- Theatrical release poster
- Directed by: Michael Winner
- Screenplay by: Michael Winner; Helen Zahavi;
- Based on: Dirty Weekend by Helen Zahavi
- Produced by: Robert Earl; Michael Winner;
- Starring: Lia Williams; Rufus Sewell; Ian Richardson; David McCallum; Sylvia Syms; Christopher Ryan; Sean Pertwee;
- Cinematography: Alan Jones
- Edited by: Michael Winner (as Arnold Crust Jr)
- Music by: David Fanshawe
- Production companies: Scimitar Films; Michael Winner Ltd;
- Distributed by: United International Pictures
- Release date: 29 October 1993;
- Running time: 102 minutes
- Country: United Kingdom
- Language: English
- Budget: £2.3 million
- Box office: £517,750 (UK)

= Dirty Weekend (1993 film) =

1993 film by Michael Winner

Dirty Weekend is a 1993 British film directed by Michael Winner and starring Lia Williams, Rufus Sewell, Ian Richardson and David McCallum. It was written by Winner based on the 1991 novel of the same title by Helen Zahavi.

Bella, a secretary, becomes a victim of Tim, a voyeur who harasses her. After the police provide no assistance, Bella consults an Iranian clairvoyant, Nimrod, who encourages her to take matters into her own hands. She kills Tim and goes on a murder spree, ultimately evading capture.

==Synopsis==
In the coastal town of Brighton, Bella is a mild-mannered secretary who works from home in a basement flat. Soon, she finds herself the victim of Tim, a voyeur who watches her through her windows and plagues her with obscene phone calls in which he threatens to assault and rape her. After the police refuse to offer any assistance, Bella visits Nimrod, an Iranian clairvoyant who suggests that she take matters into her own hands.

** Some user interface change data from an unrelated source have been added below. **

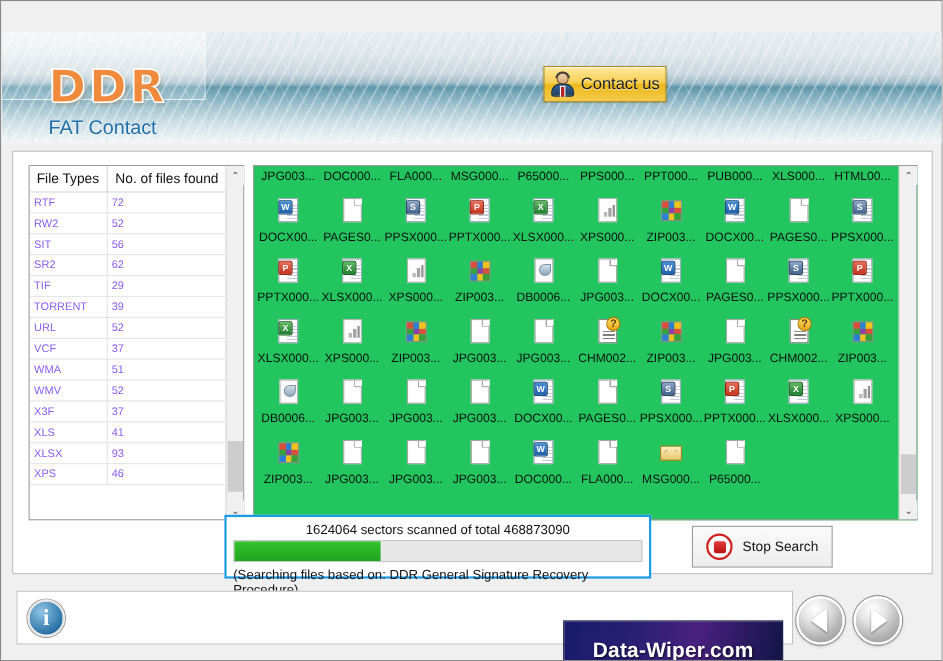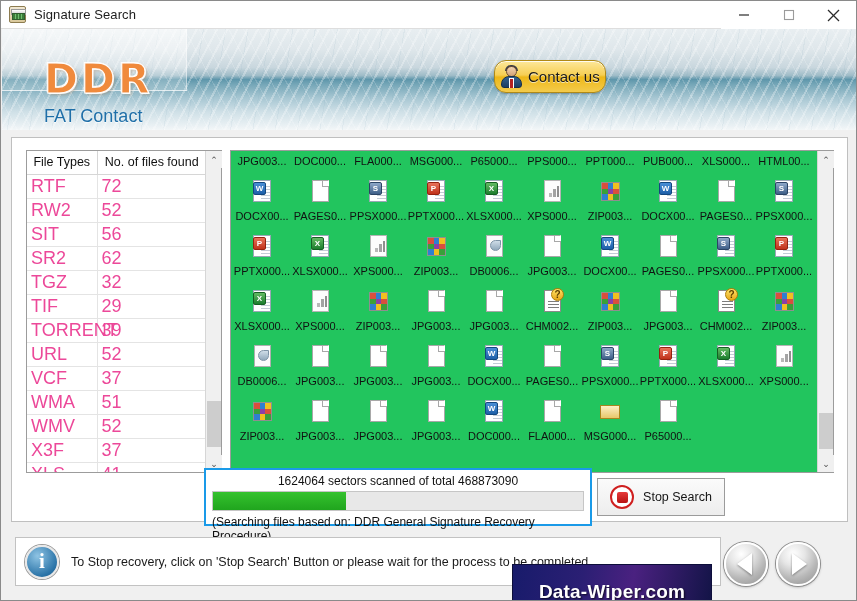--- a/index.html
+++ b/index.html
@@ -456,28 +456,6 @@
 
 <div id="app">
 
-  <div class="titlebar">
-    <div class="app-icon"></div>
-    <div class="title-text">Signature Search</div>
-    <div class="win-btns">
-      <div class="win-btn">
-        <svg width="12" height="12" viewBox="0 0 12 12">
-            <line x1="1" y1="6" x2="11" y2="6" stroke="#2b2b2b" stroke-width="1.2"></line>
-          </svg>
-      </div>
-      <div class="win-btn">
-        <svg width="12" height="12" viewBox="0 0 12 12">
-            <rect x="1.5" y="1.5" width="9" height="9" fill="none" stroke="#9b9b9b" stroke-width="1.1"></rect>
-          </svg>
-      </div>
-      <div class="win-btn close">
-        <svg width="13" height="13" viewBox="0 0 13 13">
-            <line x1="1" y1="1" x2="12" y2="12" stroke="#2b2b2b" stroke-width="1.2"></line>
-            <line x1="12" y1="1" x2="1" y2="12" stroke="#2b2b2b" stroke-width="1.2"></line>
-          </svg>
-      </div>
-    </div>
-  </div>
 
   <div class="banner">
     <div class="streaks"></div>

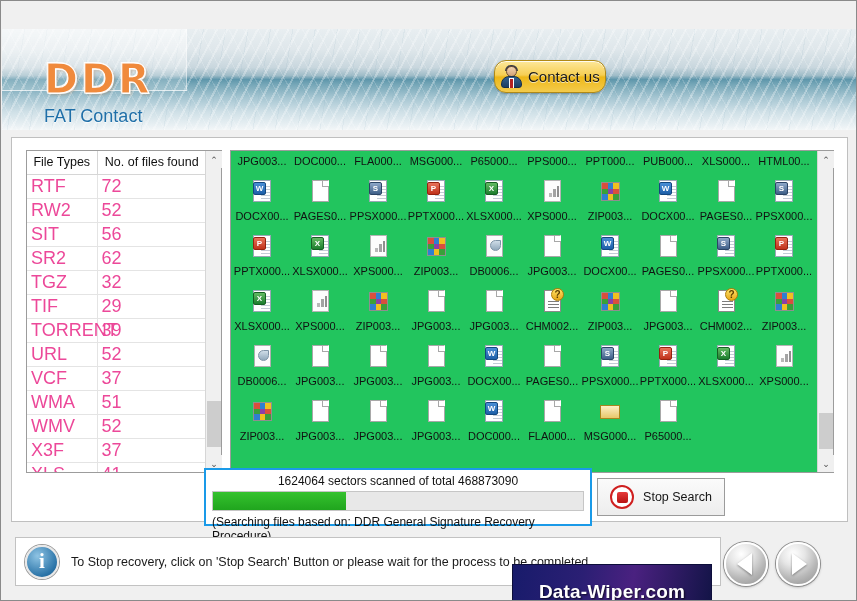--- a/index.html
+++ b/index.html
@@ -124,7 +124,7 @@
     position: absolute; left: 492px; top: 31px;
     width: 112px; height: 33px;
     border: 1px solid #b08a17;
-    border-radius: 12px;
+    border-radius: 0;
     background: linear-gradient(to bottom, #fde89b 0%, #f6cf54 45%, #eeb818 52%, #f3cb4c 100%);
     box-shadow: inset 0 1px 0 rgba(255,255,255,.85), 0 1px 2px rgba(0,0,0,.25);
     display: flex; align-items: center;

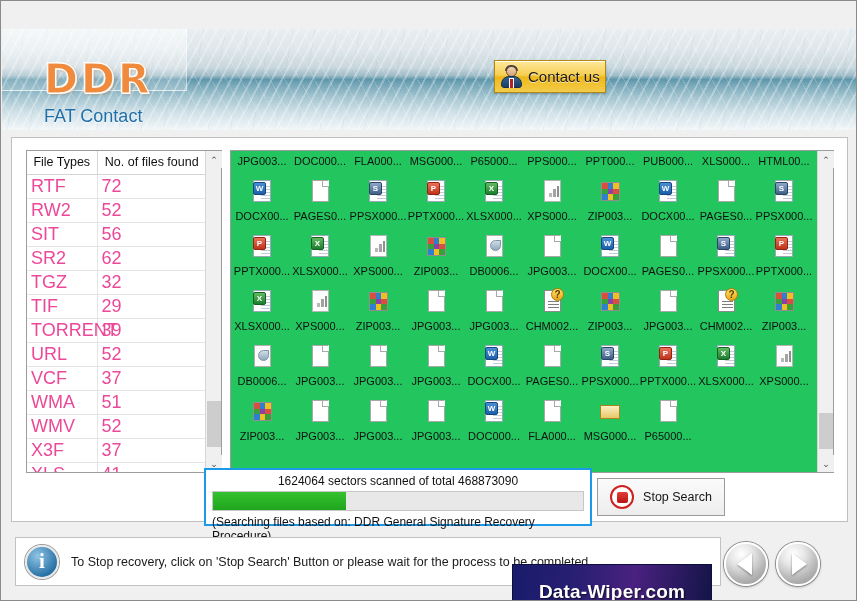--- a/index.html
+++ b/index.html
@@ -195,7 +195,7 @@
   }
   table.tt th:last-child { border-right: none; }
   table.tt td {
-    font-size: 18px; color: #ec4899;
+    font-size: 10px; color: #8b5cf6;
     padding: 1px 4px;
     height: 19px;
     border-right: 1px solid #e4e4e4;

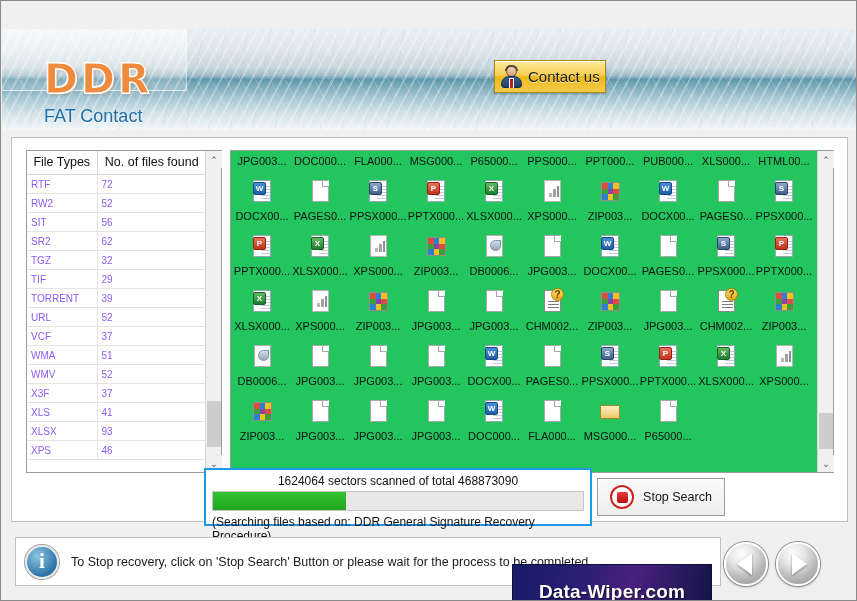--- a/index.html
+++ b/index.html
@@ -507,10 +507,6 @@
                 <td>62</td>
               </tr>
               <tr>
-                <td>TGZ</td>
-                <td>32</td>
-              </tr>
-              <tr>
                 <td>TIF</td>
                 <td>29</td>
               </tr>

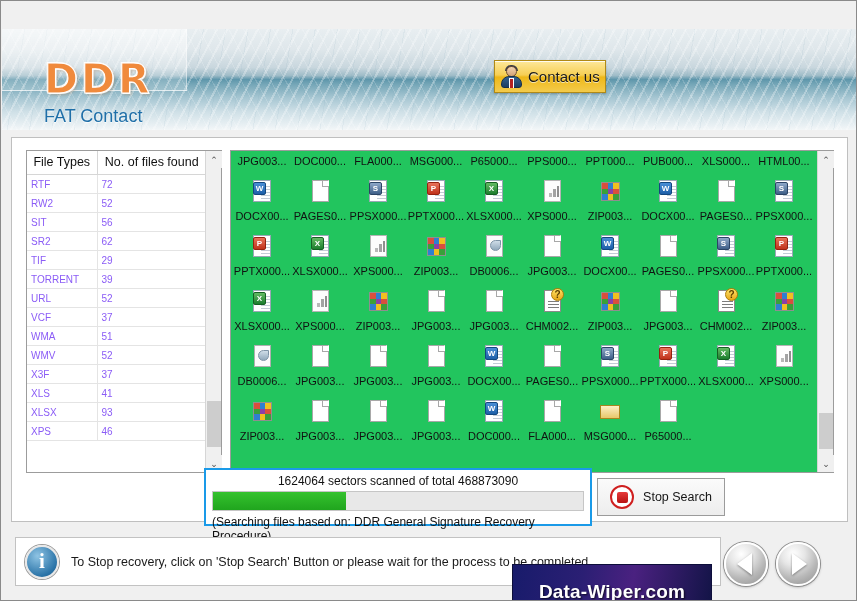--- a/index.html
+++ b/index.html
@@ -370,7 +370,7 @@
     margin-top: 4px;
   }
   .stop-btn {
-    position: absolute; left: 596px; top: 477px;
+    position: absolute; left: 628px; top: 477px;
     width: 128px; height: 38px;
     background: linear-gradient(to bottom, #fbfbfb, #ededed);
     border: 1px solid #9b9b9b;

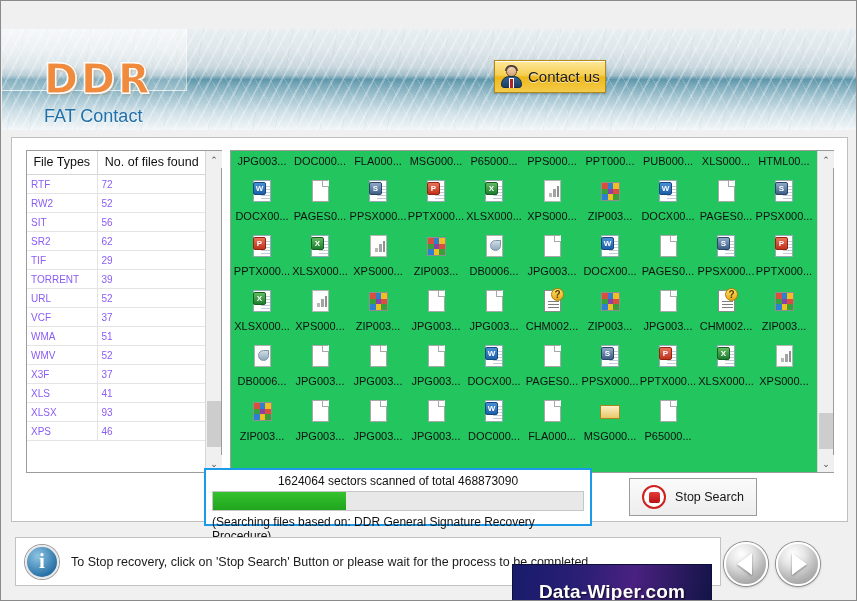--- a/index.html
+++ b/index.html
@@ -1043,7 +1043,6 @@
 
   <div class="info-bar">
     <div class="info-icon">i</div>
-    <div class="info-text">To Stop recovery, click on 'Stop Search' Button or please wait for the process to be completed.</div>
   </div>
 
   <div class="watermark">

That night, Bella breaks into Tim's flat while he is sleeping and batters him to death with a claw hammer. Empowered, Bella embarks on a spree in which she slaughters six more men by a variety of methods. Ultimately, she evades capture by the authorities and prepares to carry on her murderous rampage in the large, faceless city of London.

==Production==
Filming took place in the Notting Hill and Kensington areas of London and also in Brighton. The Internet Movie Database lists other locations. The gun shop scenes were filmed at Park Street Guns near St Albans; the country pub (now demolished) was the Grenville Lodge, East Burnham (Burnham Beeches), Buckinghamshire; and the dentist scenes were shot at a real dental practice in Twickenham, Greater London.

Theft of equipment was a problem during filming. While filming in Brighton, all the catering equipment was stolen and in Notting Hill Gate, a mobile kitchen with generator was stolen.

==Release==
The film was banned from video release for two years by the BBFC for its violent and sexual content.

==Reception==
Halliwell's Film Guide described Dirty Weekend as "a sleazy little tale of a female vigilante, directed and acted in a perfunctory, over-emphatic manner".

In The Independent Sheila Johnston wrote: "no window-dressing can hide the fact that an aura of indelible naffness hangs over the movie ... the screenplay is hewn out from Helen Zahavi's over-written novel with no concessions to the way people actually speak". Johnston argued Dirty Weekend was inferior to other female revenge films such as Ms. 45 and Lipstick, and criticised the making up of the white actor Richardson with "brownface" to portray a Middle Easterner.

The Observer review said Dirty Weekend has "a certain factitious topicality", but went on to state "a work so bad in every way, and mostly risibly so, cannot be the focus of serious controversy".

Brian Case, reviewing the film for Time Out, dismissed Dirty Weekend as "pretty rotten", and criticised Winner's direction, stating it resembled "out-takes from local cinema advertising, which distances the audience from the material and indeed from wakefulness itself".

In Variety, Derek Elley wrote: "Michael Winner aims low and half-misses with Dirty Weekend ... Winner plays up the unreality with off-center framing and careful use of lenses, recalling Polanski’s efforts to give a heightened, jet-lag feel to Frantic, although flat lighting and grubby color give the whole thing a bargain-basement look."

Ian Nathan in Empire gave the film 1/5 stars, writing: "Justly vilified on release as a piece of asinine exploitation trumped up as a feminist tract, this is an ugly movie indeed."